OK, OK ....... I think I got another one.   

Speaking of dogs .... when I was a kid, I named my dog "Stay". Whenever I would call him, I would say ..... "Come, Stay. Come!".   Then whenever I wanted him to Stay, I'd say "Stay, Stay!".  It got worse whenever I tried to teach him how to sit ..... "Stay, Sit! No! Sit, Stay!"  

OK .... there's more.  When he got older .... I kept trying to teach him how to "Mooo". My mother asked me what I was doing.
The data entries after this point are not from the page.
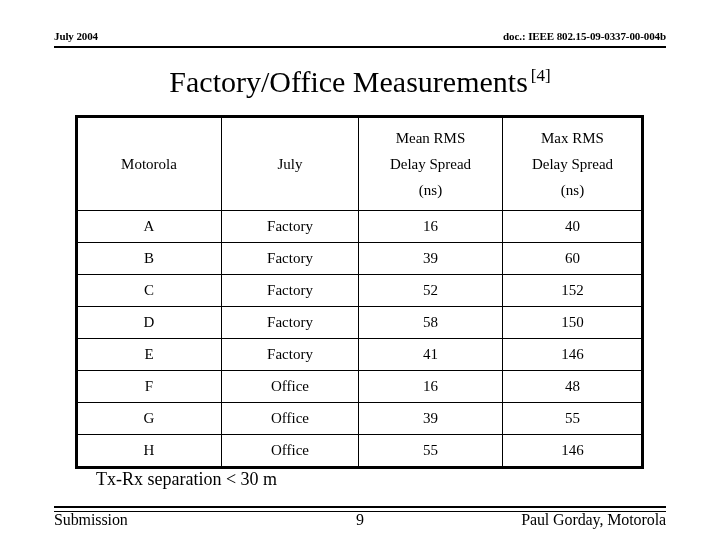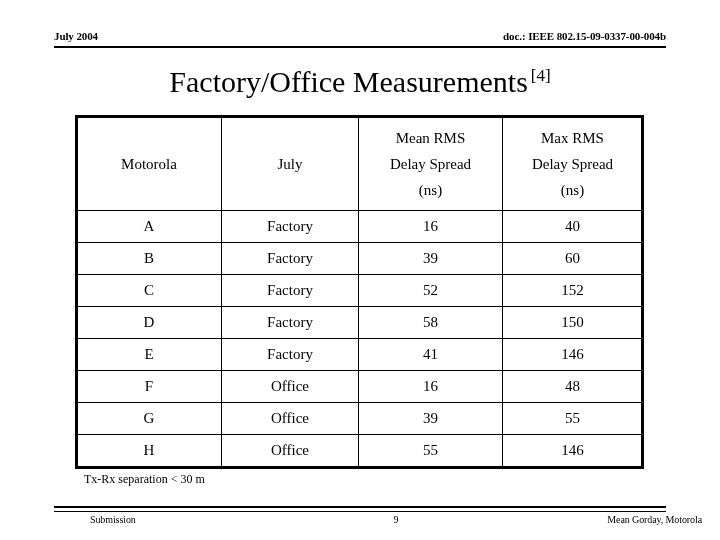--- a/index.html
+++ b/index.html
@@ -124,9 +124,9 @@
   
   .note {
     position: absolute;
-    left: 84px;
+    left: 96px;
     top: 469px;
-    font-size: 12px;
+    font-size: 18px;
     line-height: 20px;
     font-family: "Liberation Serif", "DejaVu Serif", serif;
     white-space: nowrap;

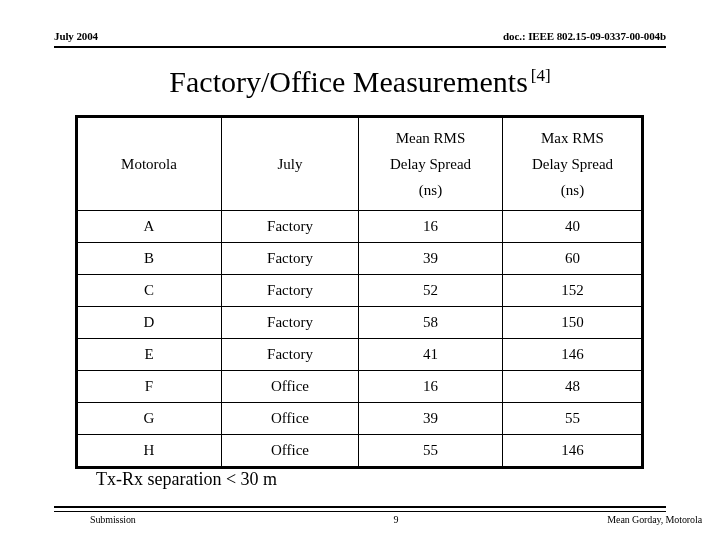--- a/index.html
+++ b/index.html
@@ -161,11 +161,10 @@
     width: 612px;
     display: flex;
     align-items: flex-start;
-    font-size: 10px;
+    font-size: 16px;
     line-height: 13px;
     font-family: "Liberation Serif", "DejaVu Serif", serif;
     letter-spacing: -0.1px;
-    margin-left: 36px;
   }
   .ftr-left  { flex: 1 1 0; text-align: left;   white-space: nowrap; }
   .ftr-mid   { flex: 0 0 auto; text-align: center; white-space: nowrap; }

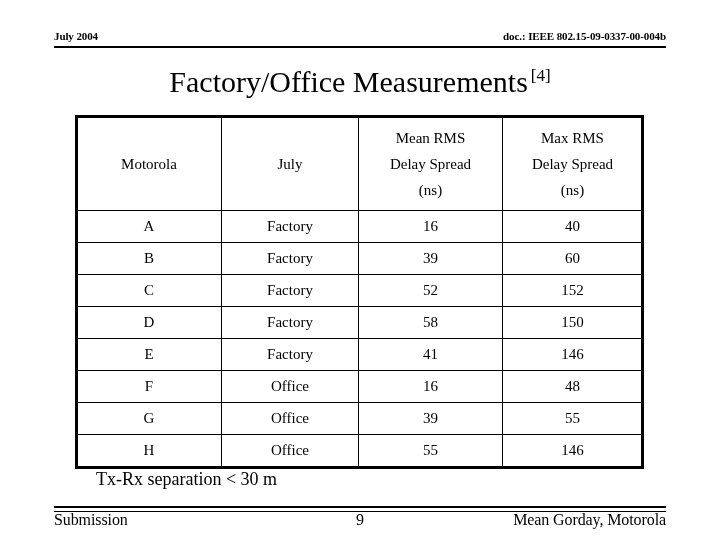--- a/index.html
+++ b/index.html
@@ -276,7 +276,7 @@
     <div class="ftr-row">
       <span class="ftr-left">Submission</span>
       <span class="ftr-mid">9</span>
-      <span class="ftr-right">Mean Gorday, Motorola</span>
+      <span class="ftr-right">Paul Gorday, Motorola</span>
     </div>
   </div>
 

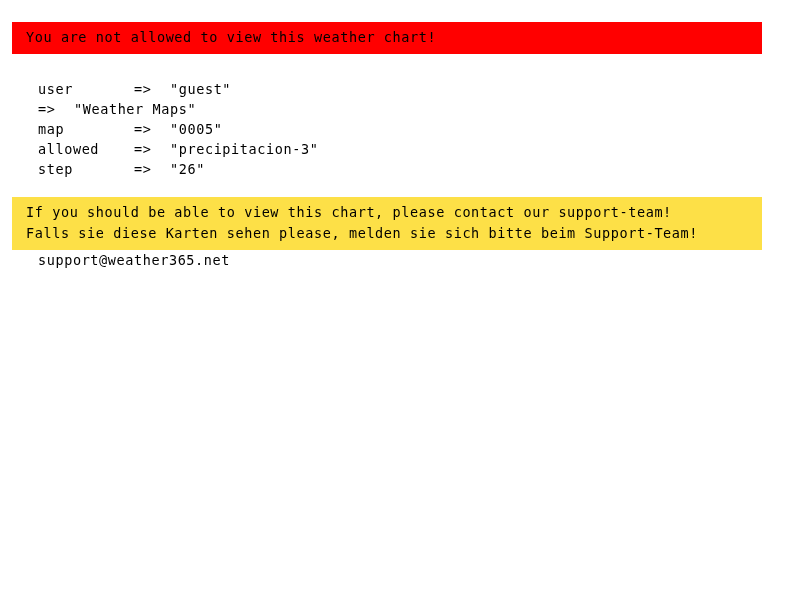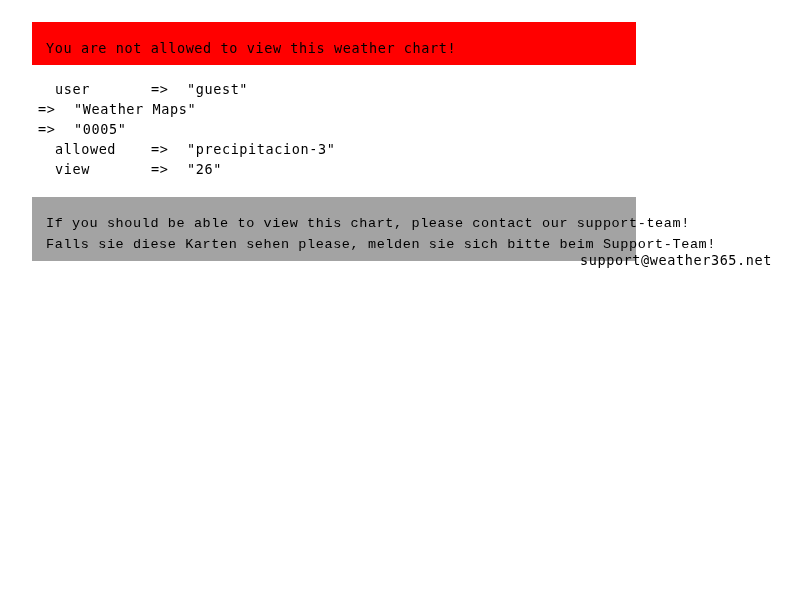--- a/index.html
+++ b/index.html
@@ -22,10 +22,10 @@
   }
   .banner {
     position: absolute;
-    left: 32px;
-    width: 604px;
+    left: 12px;
+    width: 750px;
     box-sizing: border-box;
-    padding: 16px 14px 6px 14px;
+    padding: 5px 14px 6px 14px;
   }
   .banner-error {
     top: 22px;

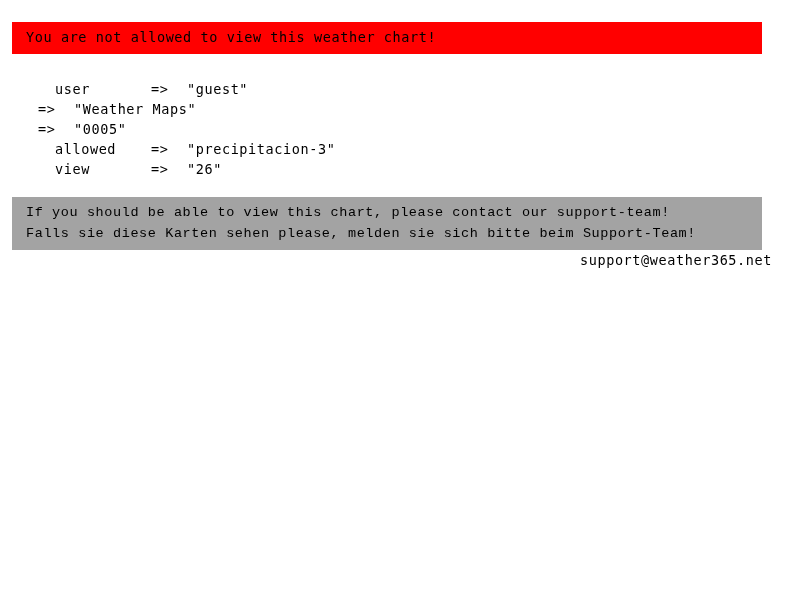--- a/index.html
+++ b/index.html
@@ -57,7 +57,6 @@
   .param-key {
     width: 96px;
     flex: 0 0 96px;
-    margin-left: 17px;
   }
   .param-arrow {
     width: 36px;

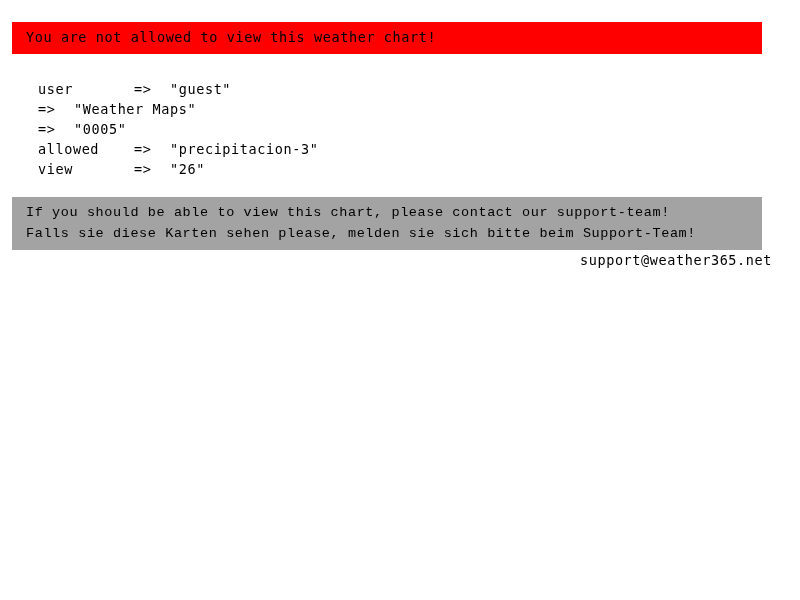--- a/index.html
+++ b/index.html
@@ -101,6 +101,7 @@
     </div>
 
     <div class="param-row">
+      <span class="param-key">map</span>
       <span class="param-arrow">=&gt;</span>
       <span class="param-value">"0005"</span>
     </div>

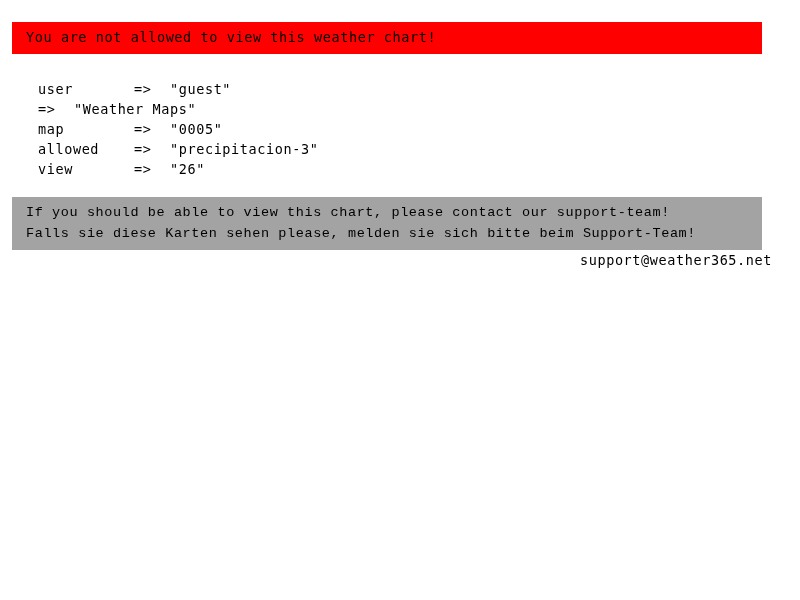--- a/index.html
+++ b/index.html
@@ -113,7 +113,7 @@
     </div>
 
     <div class="param-row">
-      <span class="param-key">view</span>
+      <span class="param-key">step</span>
       <span class="param-arrow">=&gt;</span>
       <span class="param-value">"26"</span>
     </div>

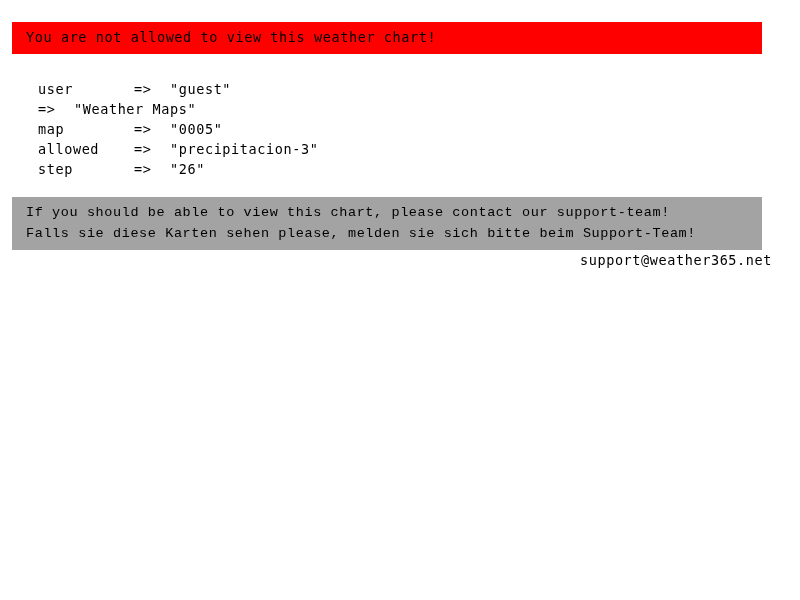--- a/index.html
+++ b/index.html
@@ -33,8 +33,7 @@
   }
   .banner-info {
     top: 197px;
-    background: #a3a3a3;
-    font-family: Liberation Mono, monospace;
+    background: #fde047;
   }
   .banner-line {
     white-space: pre;

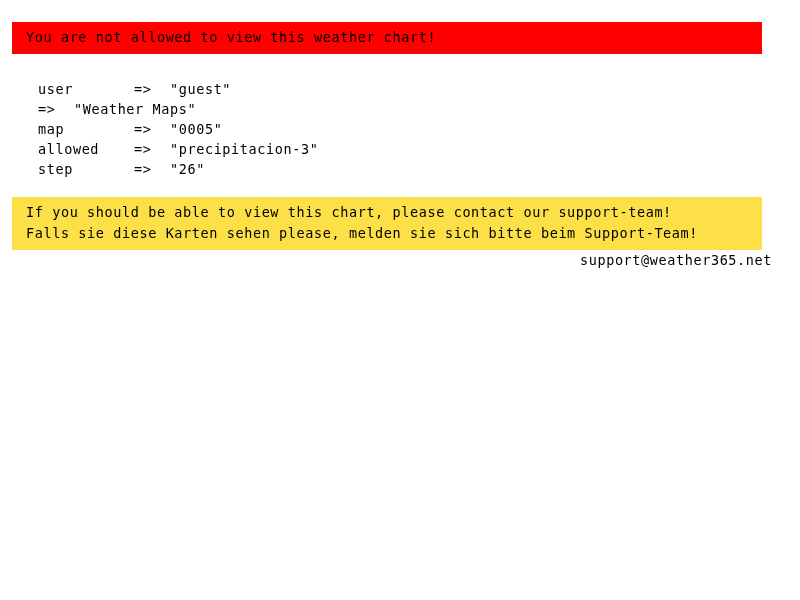--- a/index.html
+++ b/index.html
@@ -70,7 +70,7 @@
     right: 28px;
     top: 250px;
     display: flex;
-    justify-content: flex-end;
+    justify-content: flex-start;
     white-space: pre;
     letter-spacing: 0.6px;
     line-height: 20px;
I told her I was teaching  him a second language.  

Later on I gave him to my grandfather to be a Seeing Eye Dog.  But, my grandfather got mad and gave him back to me.  My dog started doing impressions of screeching cars.

My mom and dad began talking about taking my dog "to the farm". Man, did I ever cry and kick up a fuss. So, instead ... they took me.

I'm done. That's as funny as I get.   []


----------



## Ozzy (Feb 26, 2007)

One day me and my best friend, Dave, were driving through a neighborhood and when we stopped at a stop sign, Dave noticed a German Sheppard licking....on second thought, I probably shouldn't tell that one here.
 I think that if I could invent a dog food that tasted like dog butt, I'd be a millionaire.
 Okay, now I'm done.


----------



## wudnhed (Feb 26, 2007)

> _Originally posted by DocStram_
> <br />OK, OK ....... I think I got another one.
> 
> Speaking of dogs .... when I was a kid, I named my dog "Stay". Whenever I would call him, I would say ..... "Come, Stay. Come!".   Then whenever I wanted him to Stay, I'd say "Stay, Stay!".  It got worse whenever I tried to teach him how to sit ..... "Stay, Sit! No! Sit, Stay!"
> ...



Sorry Al, but me thinks you have truly lost it this time[:0][:0][:0]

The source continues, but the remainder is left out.